Breakdown of the 5 geographical zones targeted by the mineral resources inventory.

© BRGM

As the energy and digital transitions gather pace, critical metals such as lithium, graphite and tungsten have become essential components in the production of low-carbon technologies. To meet these challenges, France launched an update of its mineral resources inventory in February 2025. The aim is to gain a better understanding of the potential of the country's subsurface in order to reinforce France's industrial sovereignty.

Building on the foundations of a previous inventory

The new programme is not starting from scratch. It will build on the work carried out by BRGM between 1975 and 1995, at a time when there were already geopolitical tensions over energy and raw materials as a result of the first oil crisis.

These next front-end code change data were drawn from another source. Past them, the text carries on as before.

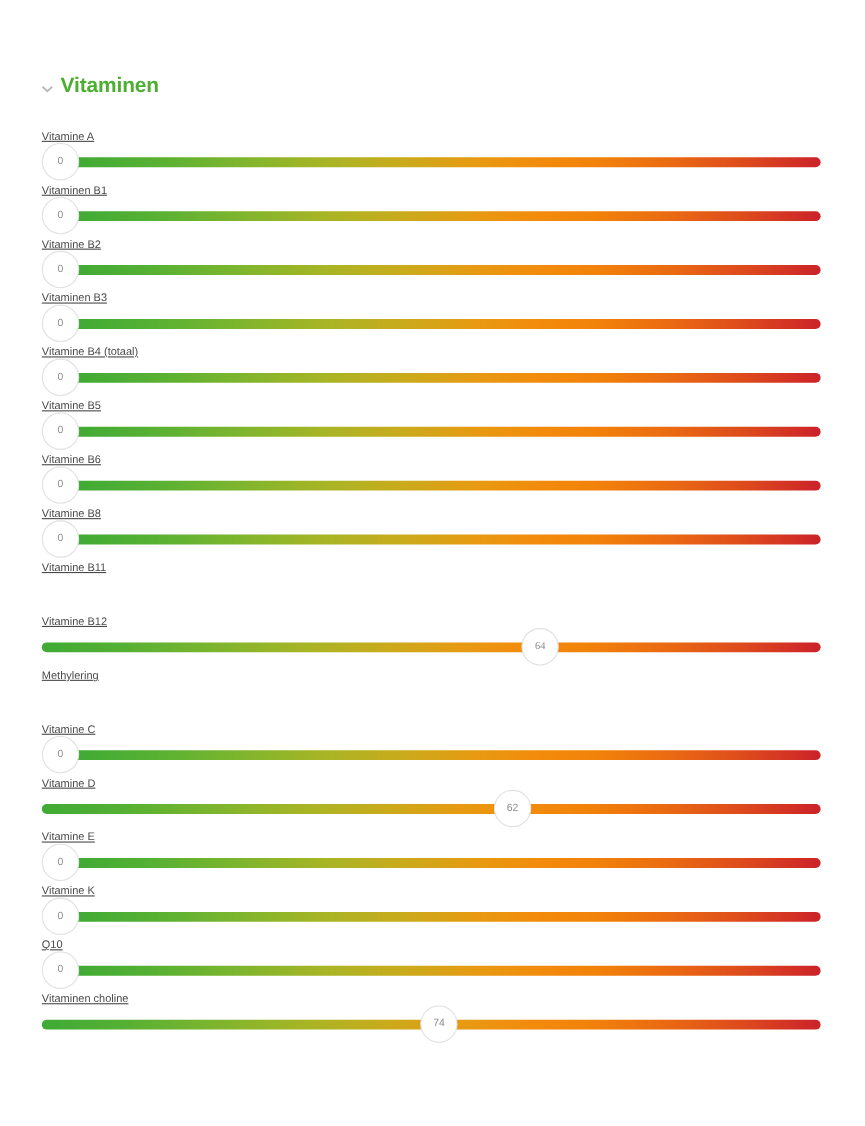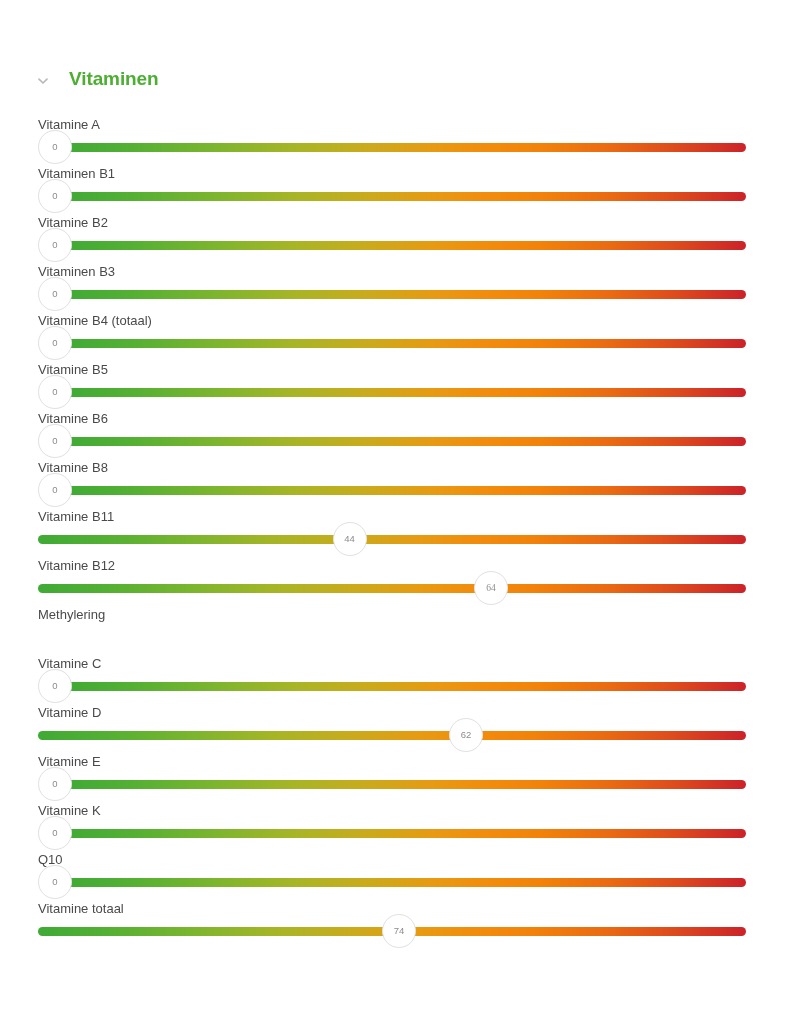--- a/index.html
+++ b/index.html
@@ -25,21 +25,21 @@
     background: #ffffff;
   }
 
   
   .section-header {
     position: absolute;
     left: 36px;
     top: 66px;
     display: flex;
     align-items: center;
-    gap: 19px;
+    gap: 5px;
     height: 26px;
   }
   .chevron-icon {
     width: 14px;
     height: 14px;
     display: block;
     flex: 0 0 auto;
     margin-top: 3px;
   }
   .section-title {
@@ -59,24 +59,25 @@
     width: 786px;
   }
   .row {
     position: relative;
     height: 49px;
   }
   .row-label {
     position: absolute;
     left: 38px;
     top: 6px;
-    font-size: 13px;
+    font-size: 10px;
     color: #4a4a4a;
     line-height: 14px;
     white-space: nowrap;
+    text-decoration: underline;
   }
 
   .track-wrap {
     position: absolute;
     left: 38px;
     top: 31px;
     width: 708px;
     height: 9px;
   }
   .track {
@@ -201,26 +202,20 @@
         <div class="row-label">Vitamine B8</div>
         <div class="track-wrap">
           <div class="track" style="left: 27px; width: 681px;"></div>
           <div class="knob" style="left: 0px;">
             <span class="knob-value">0</span>
           </div>
         </div>
       </div>
       <div class="row">
         <div class="row-label">Vitamine B11</div>
-        <div class="track-wrap">
-          <div class="track" style="left: 0px; width: 708px;"></div>
-          <div class="knob" style="left: 294.52px;">
-            <span class="knob-value">44</span>
-          </div>
-        </div>
       </div>
       <div class="row">
         <div class="row-label">Vitamine B12</div>
         <div class="track-wrap">
           <div class="track" style="left: 0px; width: 708px;"></div>
           <div class="knob" style="left: 436.12px; font-family: Liberation Serif, serif;">
             <span class="knob-value">64</span>
           </div>
         </div>
       </div>
@@ -266,21 +261,21 @@
       <div class="row">
         <div class="row-label">Q10</div>
         <div class="track-wrap">
           <div class="track" style="left: 27px; width: 681px;"></div>
           <div class="knob" style="left: 0px;">
             <span class="knob-value">0</span>
           </div>
         </div>
       </div>
       <div class="row">
-        <div class="row-label">Vitamine totaal</div>
+        <div class="row-label">Vitaminen choline</div>
         <div class="track-wrap">
           <div class="track" style="left: 0px; width: 708px;"></div>
           <div class="knob" style="left: 344.08px;">
             <span class="knob-value">74</span>
           </div>
         </div>
       </div>
     </div>
 
 </div>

This initial inventory focused mainly on non-ferrous metals and metals for alloys, such as copper, lead and zinc. Explorations were conducted over nearly 125,000km², mainly in very old mountain ranges (Massif Central, Alps, Pyrénées, etc.). The programme identified over a hundred areas of interest, three of which were exploited.

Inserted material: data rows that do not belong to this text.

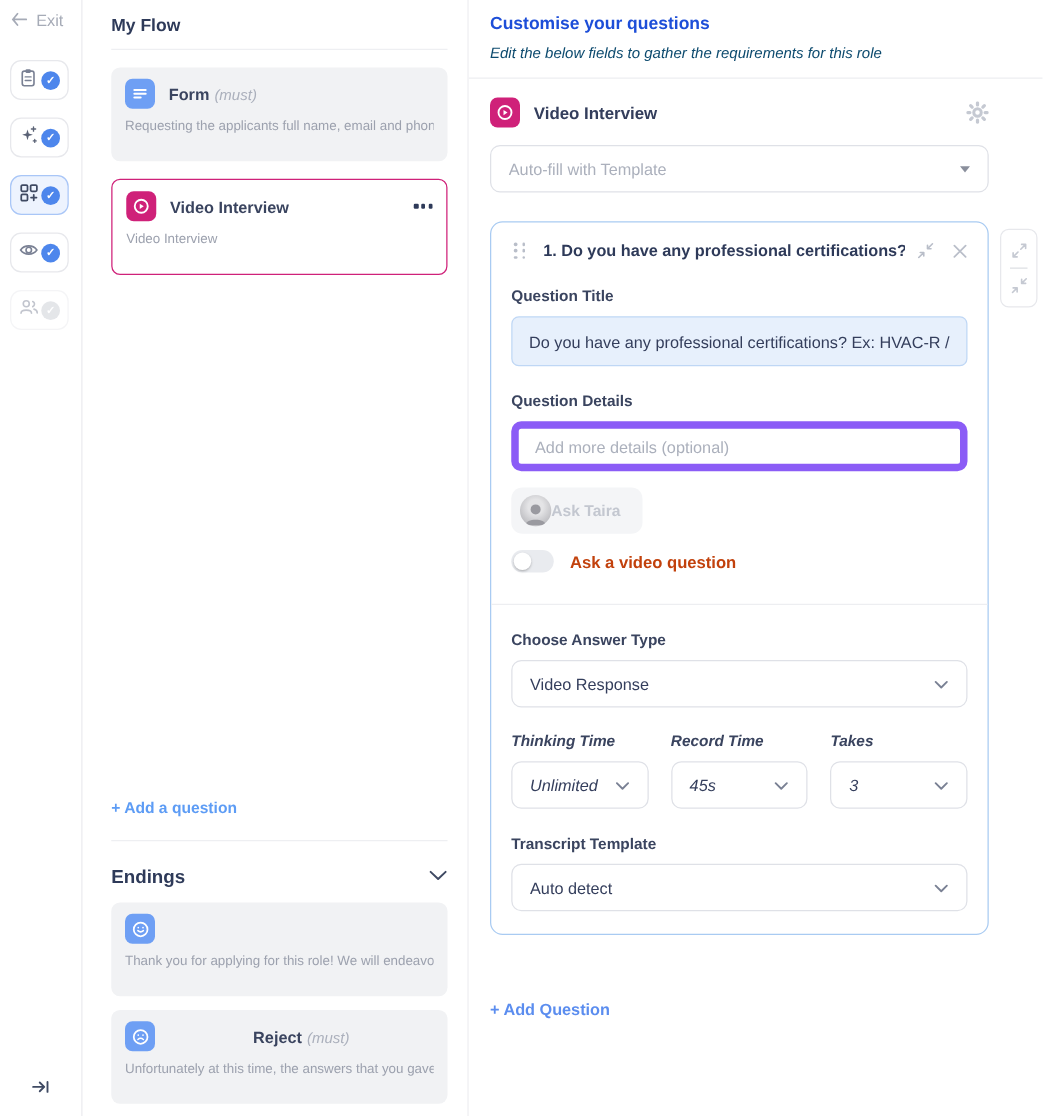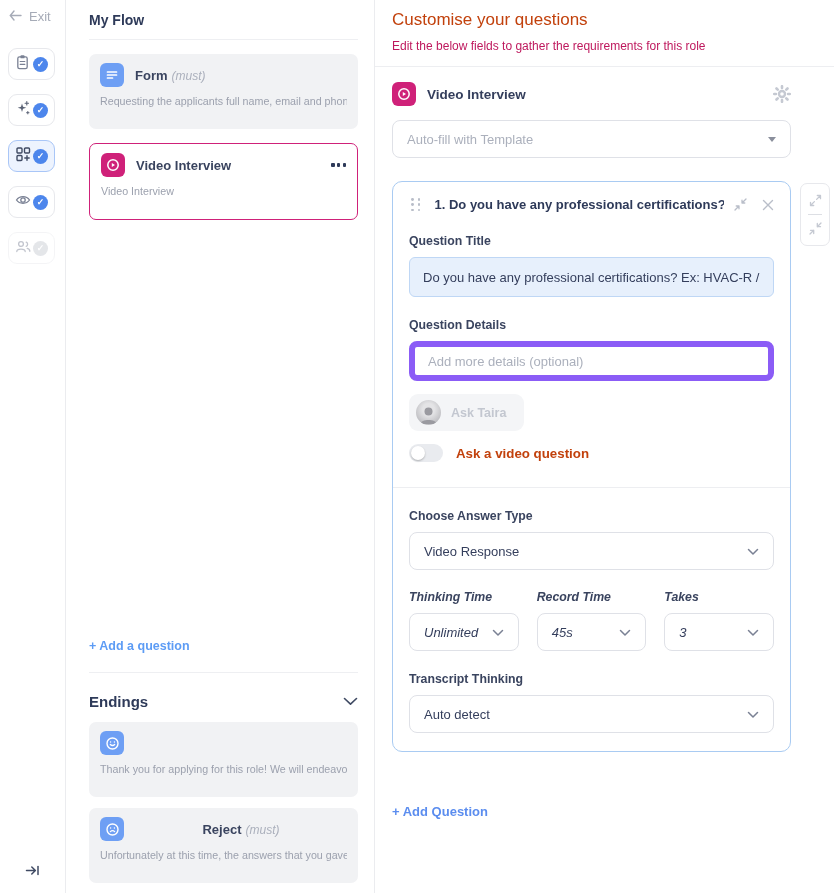--- a/index.html
+++ b/index.html
@@ -39,22 +39,22 @@
   .flow-spacer { flex:1 1 auto; }
   .add-q-link { color:#5D9CF5; font-size:12.5px; font-weight:600; cursor:pointer; margin:0 0 19px; flex:0 0 auto; }
   .endings-head { display:flex; justify-content:space-between; align-items:center; margin-top:19px; cursor:pointer; }
   .endings-title { font-size:15px; font-weight:600; color:#2E3A59; }
   .end-card { margin-top:12px; }
   .end-card:last-child { margin-top:11px;text-align:center; }
 
   
   .rp { position:absolute; left:375px; right:0; top:0; bottom:0; background:#fff; }
   .rp-head { padding:10px 0 0 17px; }
-  .rp-title { font-size:17px; font-weight:400; color:#c2410c; }
-  .rp-sub { font-size:12px; color:#be185d; margin-top:9px; }
+  .rp-title { font-size:14px; font-weight:700; color:#1d4ed8; }
+  .rp-sub { font-size:12px; color:#0c4a6e; margin-top:9px;font-style:italic; }
   .rp-div { height:1px; background:#EDEEF1; margin-top:13px; }
   .rp-content { padding-left:17px; width:416px; }
   .section-row { display:flex; align-items:center; gap:11px; margin-top:15px; }
   .section-label { font-size:13.5px; font-weight:700; flex:1; }
   .gear-btn { cursor:pointer; display:flex; }
   .box { border:1px solid #DFE1E7; border-radius:8px; background:#fff; display:flex; align-items:center;
     justify-content:space-between; padding:0 14px; height:38px; font-size:13px; color:#343E5C; cursor:pointer; }
   .autofill { margin-top:14px; }
   .ph { color:#ABB0BC; }
   .caret { width:0; height:0; border-left:4.5px solid transparent; border-right:4.5px solid transparent;
@@ -67,21 +67,21 @@
   .q-title { font-size:13px; font-weight:600; color:#2E3A59; margin-left:12px; flex:1;
     white-space:nowrap; overflow:hidden; }
   .q-head-icons { display:flex; align-items:center; gap:15px; margin-left:10px; }
   .icon-btn { cursor:pointer; display:flex; }
   .field-label { font-size:12.3px; font-weight:600; color:#3A445F; margin-top:21px; }
   .q-input { display:block; width:100%; margin-top:9px; height:40px; border-radius:6px; padding:0 13px;
     font-family:"Liberation Sans",sans-serif; font-size:13px; color:#343E5C; outline:none; }
   .q-input.filled { background:#E7F0FC; border:1px solid #BFD7F5; }
   .q-input.plain { background:#fff; border:6px solid #8b5cf6; border-radius:8px; }
   .q-input.plain::placeholder { color:#ABB0BC; }
-  .ask-taira { margin-top:13px; display:inline-flex; align-items:center; gap:10px; background:#F4F5F7;
+  .ask-taira { margin-top:13px; display:inline-flex; align-items:center; background:#F4F5F7;
     border:none; border-radius:9px; padding:6px 18px 6px 7px; cursor:default; }
   .avatar { width:25px; height:25px; border-radius:50%; overflow:hidden; flex:0 0 auto;
     background:radial-gradient(circle at 50% 38%, #E4E4E6 0 30%, #BDBDC1 75%, #A8A8AD 100%); position:relative; }
   .avatar svg { position:absolute; left:3px; top:5px; }
   .ask-label { color:#C3C7D0; font-size:12.5px; font-weight:600; }
   .toggle-row { margin-top:13px; display:flex; align-items:center; gap:13px; }
   .toggle { width:34px; height:18px; border-radius:9px; background:#E9EBEF; position:relative; cursor:pointer; flex:0 0 auto; }
   .knob { position:absolute; left:2px; top:2px; width:14px; height:14px; border-radius:50%;
     background:#fff; box-shadow:0 1px 2px rgba(0,0,0,.25); }
   .toggle-label { font-size:13.3px; font-weight:600; color:#c2410c; }
@@ -376,21 +376,21 @@
             <span>3</span>
             <span>
               <svg width="12" height="8" viewBox="0 0 12 8">
                   <path d="M1.5 1.5 L6 6 L10.5 1.5" fill="none" stroke="#7A8194" stroke-width="1.5" stroke-linecap="round" stroke-linejoin="round"></path>
                 </svg>
             </span>
           </div>
         </div>
       </div>
 
-      <div class="field-label">Transcript Thinking</div>
+      <div class="field-label">Transcript Template</div>
       <div class="box select">
         <span>Auto detect</span>
         <span>
           <svg width="12" height="8" viewBox="0 0 12 8">
               <path d="M1.5 1.5 L6 6 L10.5 1.5" fill="none" stroke="#7A8194" stroke-width="1.5" stroke-linecap="round" stroke-linejoin="round"></path>
             </svg>
         </span>
       </div>
     </div>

Today, this knowledge provides an invaluable foundation from which to launch new mineral explorations targeting new needs.

A fresh approach to meet today's challenges

In this age of green technologies and the European Critical Raw Materials Act, the new inventory is based on a more diversified, in-depth and innovative approach. It covers around sixty elements – compared with about twenty in the first inventory – some of which were not part of the initial campaigns or were not effectively detected, such as lithium, gallium and germanium.

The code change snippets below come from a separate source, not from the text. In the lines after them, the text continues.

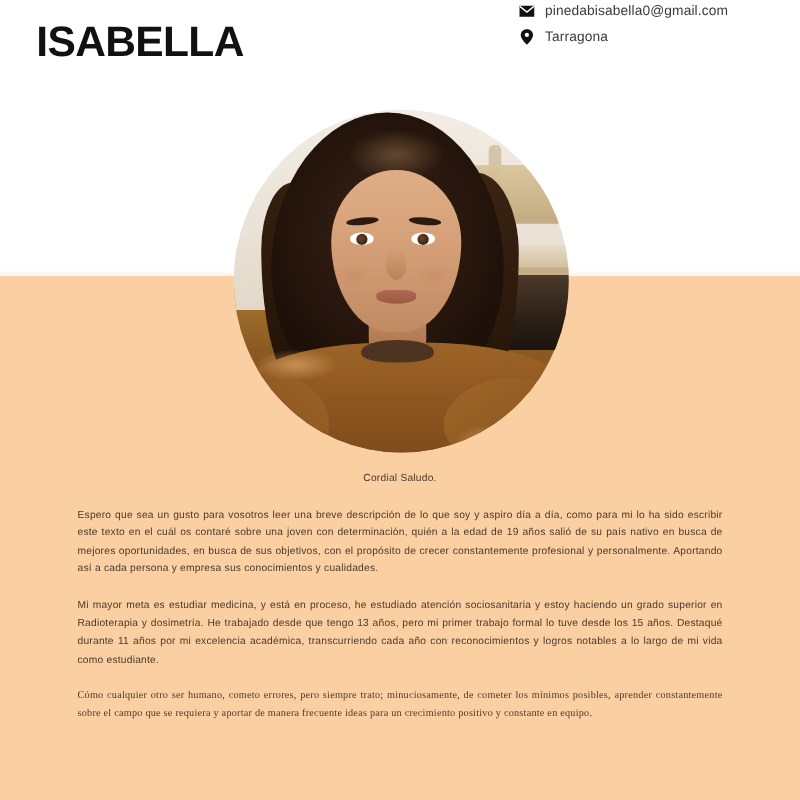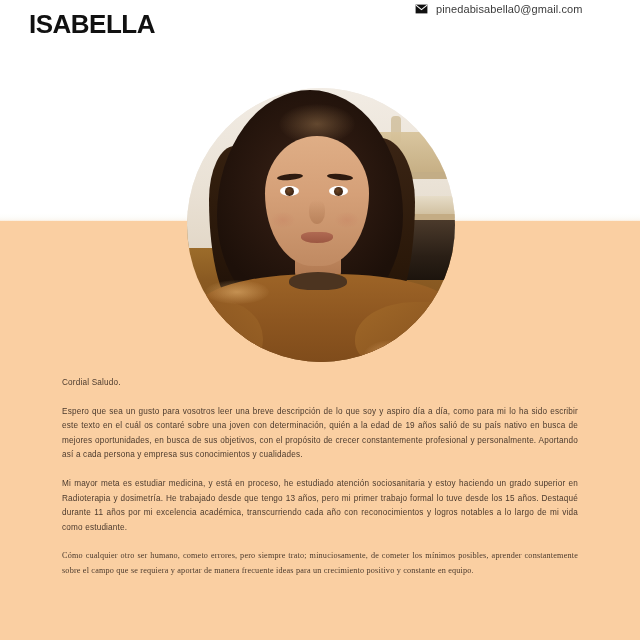--- a/index.html
+++ b/index.html
@@ -40,26 +40,26 @@
     width: 640px;
     height: 9px;
     background: linear-gradient(to bottom, #ffffff 0%, #fdfdfb 45%, #fbf7f1 80%, #FACFA2 100%);
     z-index: 1;
   }
 
   
   .name-title {
     position: absolute;
     left: 29px;
-    top: 2px;
+    top: 12px;
     z-index: 4;
     color: #111111;
     font-family: "Liberation Sans", sans-serif;
     font-weight: bold;
-    font-size: 26px;
+    font-size: 34px;
     line-height: 44px;
     letter-spacing: -0.5px;
   }
   .name-title .line {
     display: block;
     white-space: nowrap;
   }
 
   .contact-block {
     position: absolute;
@@ -290,21 +290,21 @@
   .body-copy p {
     margin: 0 0 14px 0;
     font-family: "Liberation Sans", sans-serif;
     font-size: 8.2px;
     line-height: 14.6px;
     color: #4b3a2d;
     text-align: justify;
     letter-spacing: 0.18px;
   }
   .body-copy p.greeting {
-    text-align: left;
+    text-align: center;
   }
   .body-copy p:last-child {
     margin-bottom: 0;
     font-family: Liberation Serif, serif;
   }
 </style>
 </head>
 <body>
 
 <div id="page">
@@ -318,20 +318,29 @@
 
   <div class="contact-block">
     <div class="contact-row">
       <span class="contact-icon">
         <svg width="13" height="10" viewBox="0 0 13 10" aria-hidden="true">
           <path d="M0.6 0.6 H12.4 V9.4 H0.6 Z" fill="#111111"></path>
           <path d="M0.9 1.1 L6.5 5.6 L12.1 1.1" fill="none" stroke="#ffffff" stroke-width="1.1"></path>
         </svg>
       </span>
       <span class="contact-text">pinedabisabella0@gmail.com</span>
+    </div>
+    <div class="contact-row">
+      <span class="contact-icon">
+        <svg width="11" height="13" viewBox="0 0 11 13" aria-hidden="true">
+          <path d="M5.5 0.4 C2.6 0.4 0.6 2.4 0.6 5.1 C0.6 8.2 5.5 12.6 5.5 12.6 C5.5 12.6 10.4 8.2 10.4 5.1 C10.4 2.4 8.4 0.4 5.5 0.4 Z" fill="#111111"></path>
+          <circle cx="5.5" cy="4.9" r="1.7" fill="#ffffff"></circle>
+        </svg>
+      </span>
+      <span class="contact-text">Tarragona</span>
     </div>
   </div>
 
   <div class="photo-wrap">
     <div class="photo-canvas">
       <div class="bg-wall"></div>
       <div class="bg-lamp"></div>
       <div class="bg-cabinet"></div>
       <div class="bg-shelf"></div>
       <div class="bg-counter"></div>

The new programme will last five years and target five priority regions with high geological potential: the western Massif Central, the Morvan-Brévenne area, the Vosges, the Occitanie-Cévennes region and the northern part of French Guiana. In Continental France, the areas selected either have known resources, the contours – or possible extensions – of which are still poorly defined, or clear potential in terms of critical and strategic metals. In French Guiana, the northern part of the region has a wide variety of minerals, including gold, copper, lead, zinc, lithium, niobium and tantalum.

The project will draw on state-of-the-art technologies, using advanced acquisition and analysis methods, notably in the fields of geophysics and geochemistry, in order to establish a detailed three-dimensional picture of the subsurface and identify targets at depth. For example, airborne geophysics based on non-invasive imaging technologies carried on board a plane or suspended under a helicopter, making it possible to rapidly acquire data over an entire region.

Such campaigns will enable us to identify subsurface mineral resources more accurately, while remaining as non-invasive as possible.